● Requirement: For every line in the records below that holds "Italy", make a copy.

[Records contained in a dataset]
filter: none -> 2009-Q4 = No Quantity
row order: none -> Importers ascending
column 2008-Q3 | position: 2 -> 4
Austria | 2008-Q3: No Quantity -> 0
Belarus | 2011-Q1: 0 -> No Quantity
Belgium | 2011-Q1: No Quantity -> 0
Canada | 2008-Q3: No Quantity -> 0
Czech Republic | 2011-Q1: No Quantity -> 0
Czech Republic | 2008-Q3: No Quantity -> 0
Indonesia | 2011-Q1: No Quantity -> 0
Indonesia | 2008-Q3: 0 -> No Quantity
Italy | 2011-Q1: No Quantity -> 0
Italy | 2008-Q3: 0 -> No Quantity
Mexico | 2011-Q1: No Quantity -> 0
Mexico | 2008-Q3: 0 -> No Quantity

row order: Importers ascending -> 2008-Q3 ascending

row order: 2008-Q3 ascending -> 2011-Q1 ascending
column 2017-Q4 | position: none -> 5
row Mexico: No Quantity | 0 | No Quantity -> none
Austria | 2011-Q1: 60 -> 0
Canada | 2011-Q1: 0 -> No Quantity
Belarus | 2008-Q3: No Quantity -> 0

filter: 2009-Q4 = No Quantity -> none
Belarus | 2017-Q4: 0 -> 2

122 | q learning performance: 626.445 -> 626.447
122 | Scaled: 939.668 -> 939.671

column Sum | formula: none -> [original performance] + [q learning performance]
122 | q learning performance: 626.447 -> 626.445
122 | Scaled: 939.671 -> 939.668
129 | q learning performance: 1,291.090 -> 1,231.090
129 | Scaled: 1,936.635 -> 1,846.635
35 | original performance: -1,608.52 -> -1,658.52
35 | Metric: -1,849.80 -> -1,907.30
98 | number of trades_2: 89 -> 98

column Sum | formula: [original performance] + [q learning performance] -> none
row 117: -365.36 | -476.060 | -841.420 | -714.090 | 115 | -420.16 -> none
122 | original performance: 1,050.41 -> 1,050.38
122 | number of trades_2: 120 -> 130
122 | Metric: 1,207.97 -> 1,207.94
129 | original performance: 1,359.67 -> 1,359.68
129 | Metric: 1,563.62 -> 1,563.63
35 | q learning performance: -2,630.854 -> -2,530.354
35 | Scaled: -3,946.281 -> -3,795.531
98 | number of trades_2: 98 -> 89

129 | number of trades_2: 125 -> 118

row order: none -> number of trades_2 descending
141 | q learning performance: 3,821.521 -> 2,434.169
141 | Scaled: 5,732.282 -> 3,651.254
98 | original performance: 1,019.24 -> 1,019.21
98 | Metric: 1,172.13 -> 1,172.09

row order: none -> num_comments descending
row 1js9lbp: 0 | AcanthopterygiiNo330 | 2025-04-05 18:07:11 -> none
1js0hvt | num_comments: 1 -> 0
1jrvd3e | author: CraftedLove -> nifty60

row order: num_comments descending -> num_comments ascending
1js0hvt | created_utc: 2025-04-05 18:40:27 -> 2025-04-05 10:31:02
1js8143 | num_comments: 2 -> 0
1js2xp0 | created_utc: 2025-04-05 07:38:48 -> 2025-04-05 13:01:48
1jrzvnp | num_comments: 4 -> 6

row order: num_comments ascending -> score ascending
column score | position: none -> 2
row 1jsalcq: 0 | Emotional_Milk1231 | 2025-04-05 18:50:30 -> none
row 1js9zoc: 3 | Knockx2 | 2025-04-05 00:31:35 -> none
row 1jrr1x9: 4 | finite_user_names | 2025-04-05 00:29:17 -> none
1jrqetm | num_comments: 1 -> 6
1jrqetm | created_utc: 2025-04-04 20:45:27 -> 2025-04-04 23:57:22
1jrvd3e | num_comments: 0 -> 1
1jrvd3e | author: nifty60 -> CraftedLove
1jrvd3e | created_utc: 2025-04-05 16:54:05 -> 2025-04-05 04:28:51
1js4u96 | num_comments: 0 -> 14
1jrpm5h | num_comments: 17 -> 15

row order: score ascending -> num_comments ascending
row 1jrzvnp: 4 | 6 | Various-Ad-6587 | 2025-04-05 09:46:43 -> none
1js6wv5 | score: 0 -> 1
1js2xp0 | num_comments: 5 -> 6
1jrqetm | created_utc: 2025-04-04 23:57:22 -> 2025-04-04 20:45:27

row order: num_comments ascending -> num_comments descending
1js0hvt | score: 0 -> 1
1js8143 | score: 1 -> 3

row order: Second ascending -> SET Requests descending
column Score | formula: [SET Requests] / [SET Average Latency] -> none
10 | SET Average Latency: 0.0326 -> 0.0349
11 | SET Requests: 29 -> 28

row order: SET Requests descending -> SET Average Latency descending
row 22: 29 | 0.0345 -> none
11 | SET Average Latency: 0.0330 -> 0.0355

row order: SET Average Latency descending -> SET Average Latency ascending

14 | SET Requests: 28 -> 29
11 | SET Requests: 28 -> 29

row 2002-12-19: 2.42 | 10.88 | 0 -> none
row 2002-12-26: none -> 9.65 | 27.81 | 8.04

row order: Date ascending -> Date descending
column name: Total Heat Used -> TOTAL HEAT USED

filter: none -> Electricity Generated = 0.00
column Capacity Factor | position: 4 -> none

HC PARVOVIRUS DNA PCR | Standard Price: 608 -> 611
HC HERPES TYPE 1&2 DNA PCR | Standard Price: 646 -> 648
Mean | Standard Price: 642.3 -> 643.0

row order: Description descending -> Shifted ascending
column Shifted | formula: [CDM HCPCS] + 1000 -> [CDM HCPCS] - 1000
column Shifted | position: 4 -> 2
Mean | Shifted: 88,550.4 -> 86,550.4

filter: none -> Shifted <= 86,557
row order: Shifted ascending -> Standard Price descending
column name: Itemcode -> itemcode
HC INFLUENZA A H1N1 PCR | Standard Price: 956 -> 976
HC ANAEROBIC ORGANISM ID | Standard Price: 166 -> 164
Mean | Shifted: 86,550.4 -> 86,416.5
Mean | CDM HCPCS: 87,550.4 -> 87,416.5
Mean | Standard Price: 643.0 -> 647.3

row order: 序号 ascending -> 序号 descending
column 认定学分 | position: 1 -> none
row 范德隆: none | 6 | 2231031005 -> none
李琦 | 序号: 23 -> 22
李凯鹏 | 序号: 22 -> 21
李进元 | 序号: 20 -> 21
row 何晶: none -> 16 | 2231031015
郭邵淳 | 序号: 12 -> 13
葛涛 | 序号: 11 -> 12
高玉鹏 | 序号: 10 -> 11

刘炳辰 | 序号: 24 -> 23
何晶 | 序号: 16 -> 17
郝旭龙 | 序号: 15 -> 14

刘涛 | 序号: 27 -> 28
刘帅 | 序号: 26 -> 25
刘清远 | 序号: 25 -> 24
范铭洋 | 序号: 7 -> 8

● Answer below:
Italy | 2011-Q1: No Quantity -> 0
Italy | 2008-Q3: 0 -> No Quantity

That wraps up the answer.